Dia juga meminta kepada pemkab atau pihak lainnya yang akan melakukan restocking untuk bijak. “Dalam melakukan restocking atau penambahan stok ikan pasti akan memanfatkan benih ikan budidaya. Nah, padahal ikan di Sungai Serayu terutama yang khas, ada yang belum dapat dibudidayakan. Tetapi ini harus dilakukan. Restocking itu bukan masalah sepele yang hanya memasukkan ikan ke Sungai Serayu,”jelasnya.
Kalau ikan yang sudah dibudidayakan gampang, tetapi bagaimana dengan ikan yang selama ini belum dibudidayakan. Misalnya saja, jenis ikan gabus, sidat, pelus, atau lele lokal. “Kita berharap, di anakan-anakan Sungai Serayu masih ada. Sehingga nanti ikan-ikan tersebut bermigrasi ke Sungai Serayu kalau kondisi lingkungan semakin membaik. Bisa saja, mengambil indukan dari tempat lain. Setelah itu, diberikan kesempatan bagi ikan untuk berkembang biak,”ujar dia.
Perlu Pelibatan Ilmuwan
Lestari mengatakan karena kondisi lingkungan dan ekosistem di Sungai Serayu termasuk parah dampaknya, maka memerlukan koordinasi seluruh pihak. Sebab, dibutuhkan penanganan yang komprehensif, terencana dan terstruktur. “Saya kira bijak kalau mengikutsertakan akademisi atau ilmuwan. Sehingga nantinya restorasi Sungai Serayu akan berjalan kebih terencana. Tetapi, masalahnya mungkin soal dana. Namun demikian, tetap perlu dipikirkan supaya Sungai Serayu bisa pulih seperti semula,”katanya.
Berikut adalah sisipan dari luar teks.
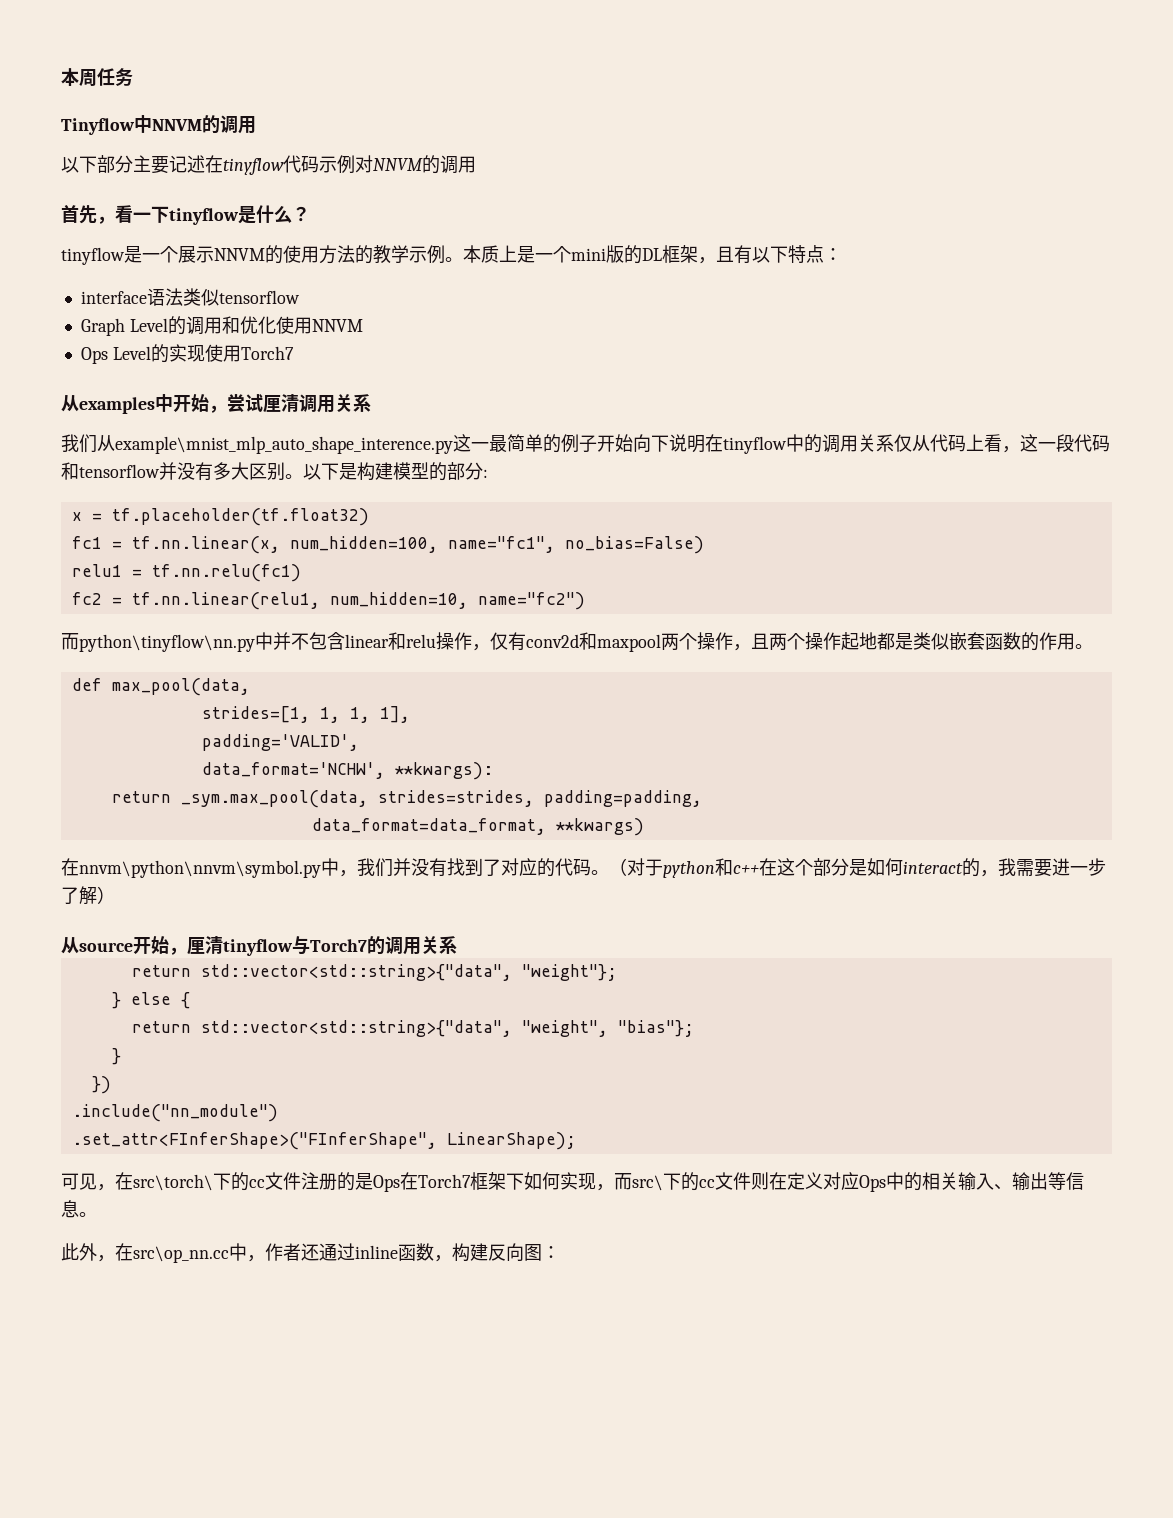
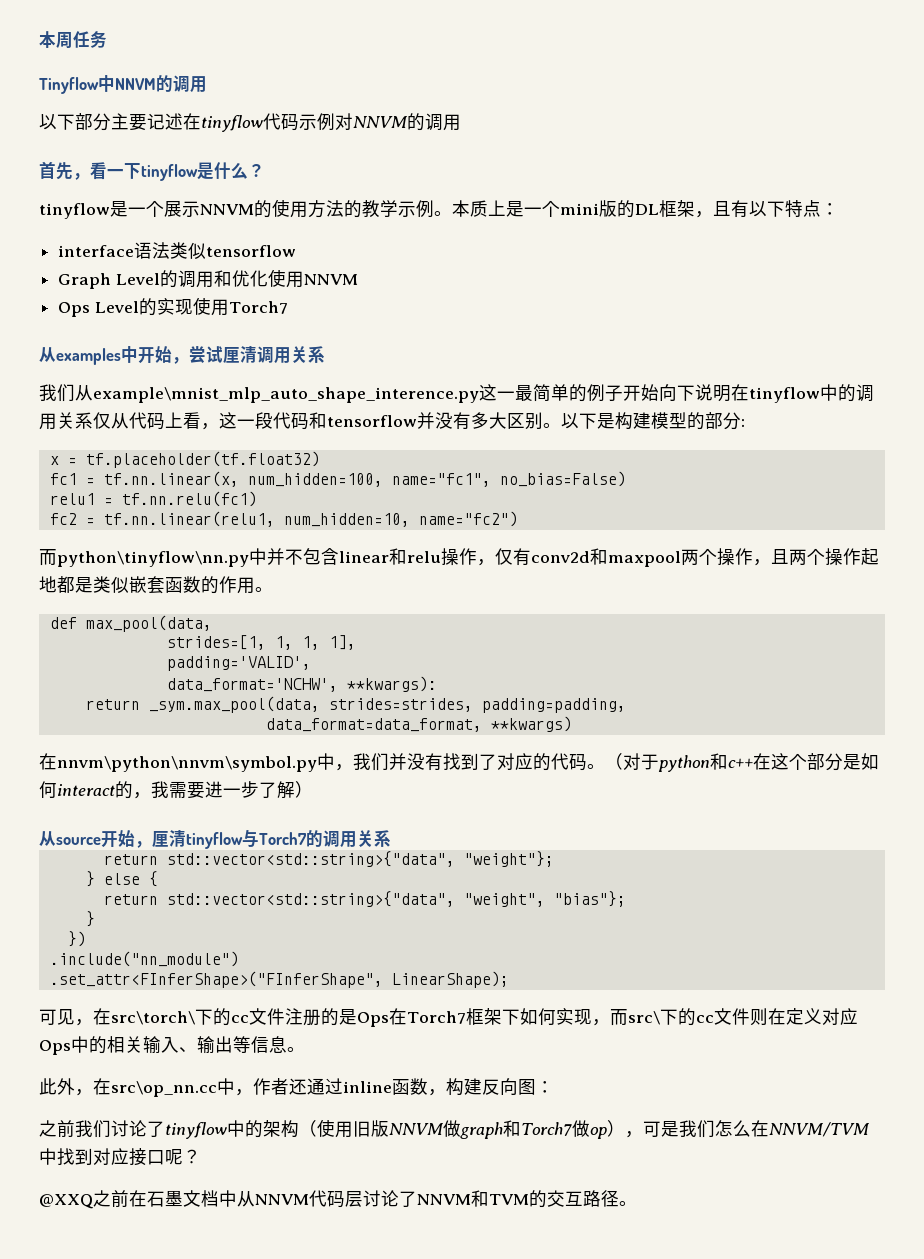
+ 之前我们讨论了tinyflow中的架构（使用旧版NNVM做graph和Torch7做op），可是我们怎么在NNVM/TVM中找到对应接口呢？
+ @XXQ之前在石墨文档中从NNVM代码层讨论了NNVM和TVM的交互路径。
Jika mengikutsertakan ilmuwan, maka desain restorasi atau recovery Sungai Serayu akan lebih terarah. Karena sekali lagi, restorasi tidak hanya sebatas restocking ikan. “Sebab, restocking ikan biasanya hanya memanfaatkan ikan budidaya. Padahal, ada ikan-ikan khas Serayu yang belum dapat dibudidayakan. Untuk memulihkan kembali tentu membutuhkan pemikiran bersama,”ujar dia.
baca juga : Ikan Gabus yang Terusir dari Rawa dan Sungai
Dekan Fakultas Perikanan dan Ilmu Kelautan Unsoed Isdy Sulistyo juga mengatakan bahwa recovery ke kondisi semula sulit. Pengembaliannya membutuhkan waktu yang cukup lama. “Apalagi, ikan-ikan yang kita tidak punya teknologi budidayanya. Seperti sidat atau pelus. Ada juga baceman, nggaringan dan lain-lain. Untuk recovery-nya, maka bisa saja menebarkan induk yang diperoleh dari tempat lainnya. Misalnya, kita mengambil dari muara yang kemudian disebarkan di bagian atas Bendung Gerak Serayu,”kata Isdy kepada Mongabay Indonesia.
Hanya saja, memang masalah waktunya, karena tidak mungkin dalam waktu cepat kembali ke kondisi semula. “Kan tidak mungkin juga akan menebar benih sesuai dengan yang ditemukan oleh warga pada saat terjadinya banjir lumpur di Sungai Serayu,”ujar dia.
Isdy menyarankan, PT Indonesia Power juga perlu memperhitungkan jumlah flushing lumpur. “Jangan sampai diendapkan terlalu lama. Kalau terus diendapkan, maka peristiwa lumpur pekat yang masuk ke Sungai Serayu dan berdampak pada biota bakal kembali terulang. Jelas, flushing akan dilakukan, tetapi harus terjadwal dan tidak terlalu banyak. Ini penting supaya lingkungan Sungai Serayu tidak terdampak lagi,”jelas Isdy.
Bagaimana antisipasi ke depannya? Isdy menyarankan beberapa hal. “Lumpur yang masuk ke Waduk Mrica sebetulnya kan berasal dari areal pertanian wilayah hulu Sungai Serayu. Karena itulah, perlu membenahi sistem pertanian di wilayah hulu. Tanaman yang berusia pendek, perlu diatur ulang. Di sisi lain, mengurangi pestisida dan pupuk anorganik,”katanya.
Ditambahkan oleh Isdy, perlu ada penampungan atau perangkap lumpur di aliran sebelum masuk ke waduk. “Jika ada perangkap lumpur, maka air yang masuk ke Waduk Mrica tidak lagi mengandung lumpur yang tinggi. Sehingga, jika flushing juga aman, karena tidak banyak lumpur yang dibuang. Ini adalah antisipasi secara komprehensif yang dapat dilakukan,”tandasnya.